Doesn’t God do this to us sometimes? Doesn’t he, after our continued disobedience and deafness, withdraw His protection and Spirit? I’m not saying that all of our trials and difficulties in life are “punishment” for our sins. Not in the slightest. The mortal experience is infinitely complex and cannot be summed up in such a way. However there are times, and I have experienced them myself, that the Lord no longer enables my self-imposed ignorance and pride. He will allow me to feel the full consequences of my spiritual rebellion by withdrawing the comfort and inner-peace that only Faith in Him can bring. If I am unwilling to turn to Him and allow His word to change me into what He means for me to be, if I turn my back on His outstretched hand, He will, as a loving parent does with his child, allow me to fail. He allows me to fall so that I can learn. He humbles me so that I can, through Him, become great.

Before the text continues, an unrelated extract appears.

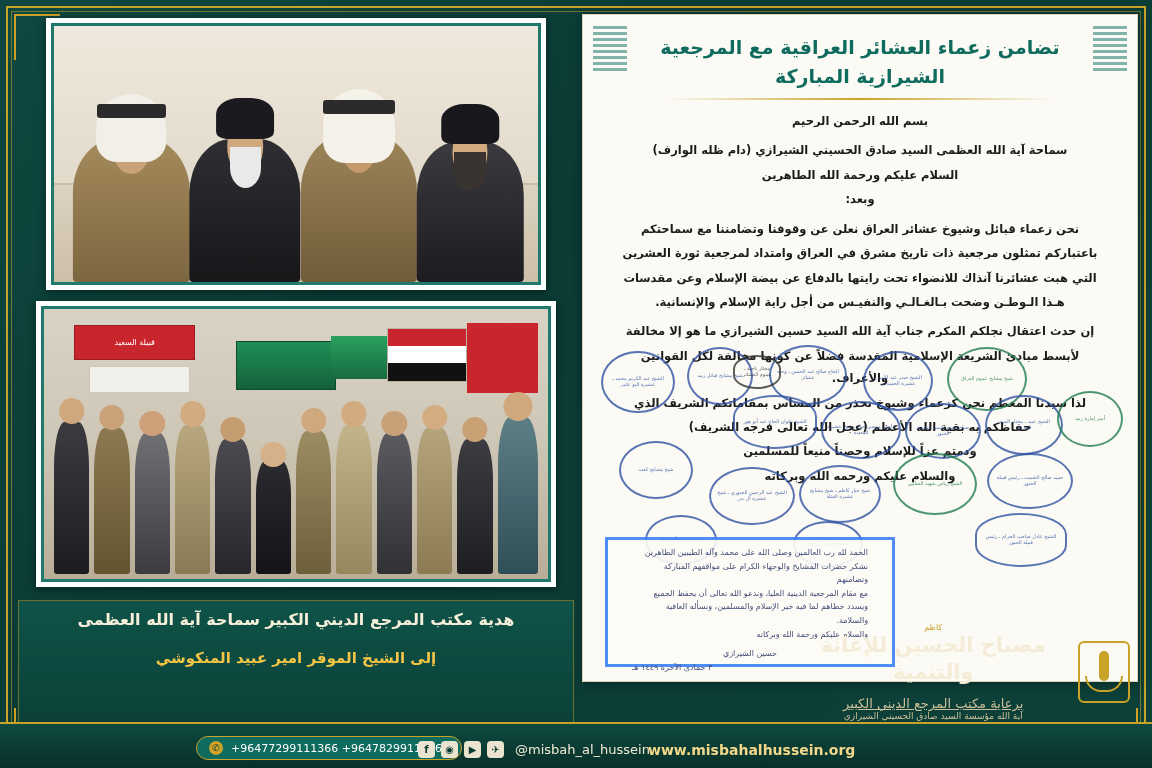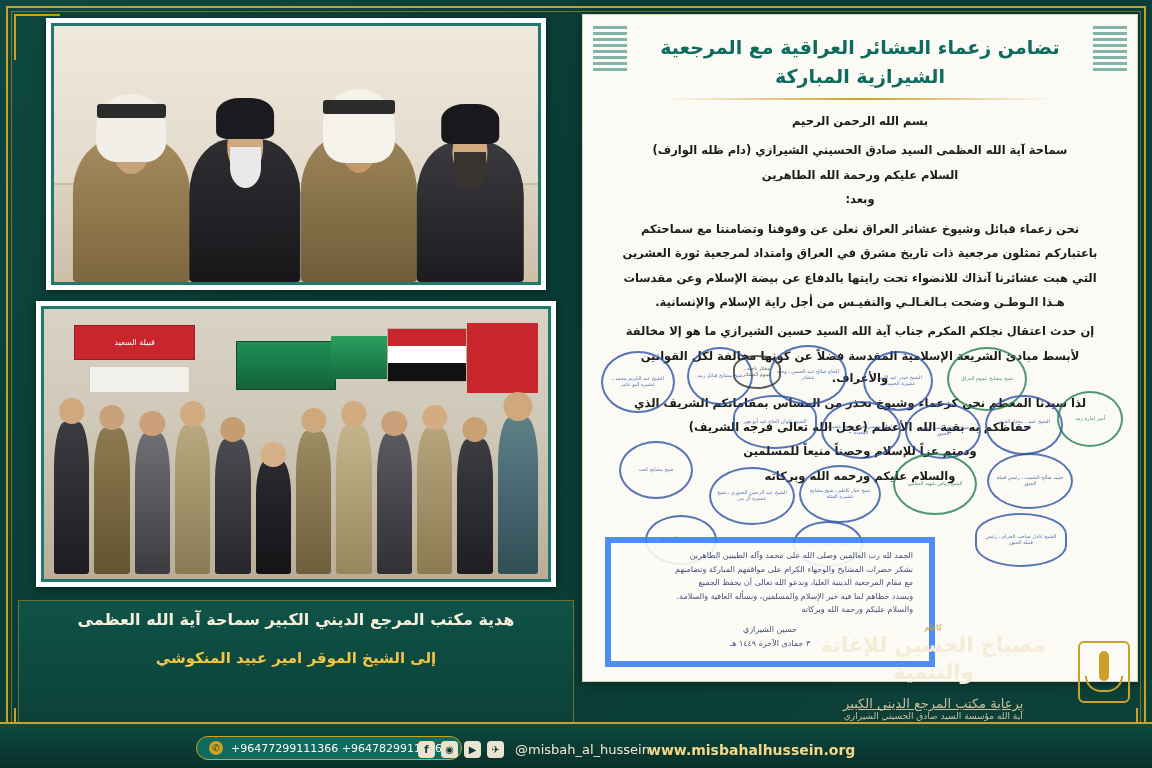"الحمد لله رب العالمين وصلى" .handwritten { border: 6px solid #3b82f6 -> 3px solid #3b82f6; padding: 6px 16px -> 6px 24px; width: 330px -> 290px }
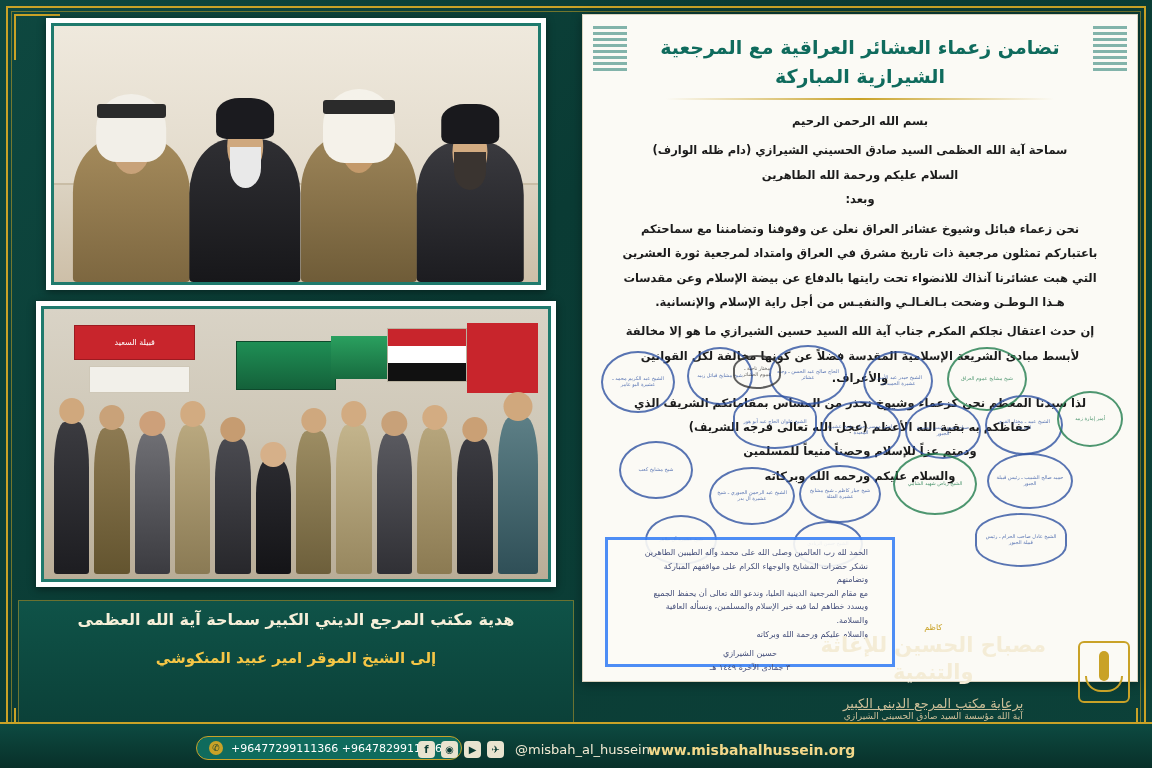"٣ جمادى الآخرة ١٤٤٩ هـ" div { text-align: center -> left }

We can see the greater pattern in the design, can’t we? Can you see how the path of the Nephites in these few (and often overlooked) chapters follows the individual spiritual path that most of us take?
Mosiah was warned of the lord to take as many Nephites as would go with him, and “depart out of the land with him, into the wilderness”. Their wandering through the wilderness is reminiscent of both Lehi and Nephi’s travels and that of the children of Israel. They were “led by many preachings and prophesying. And they were admonished continually by the word of God; and they were led by the power of his arm, through the wilderness…”
The Nephites are led to a land called Zarahemla, a land and a promise prepared for not only the descendants of Nephi but of Mulek, the son of King Zedekiah of the Old Testament.
Because I know you want to spend time with your family, just as I do with mine, I’ll save my interpretation of the next bit for another day.
I’m grateful for the opportunity to dig deeper into these scriptures. It almost makes me wish I could teach every week!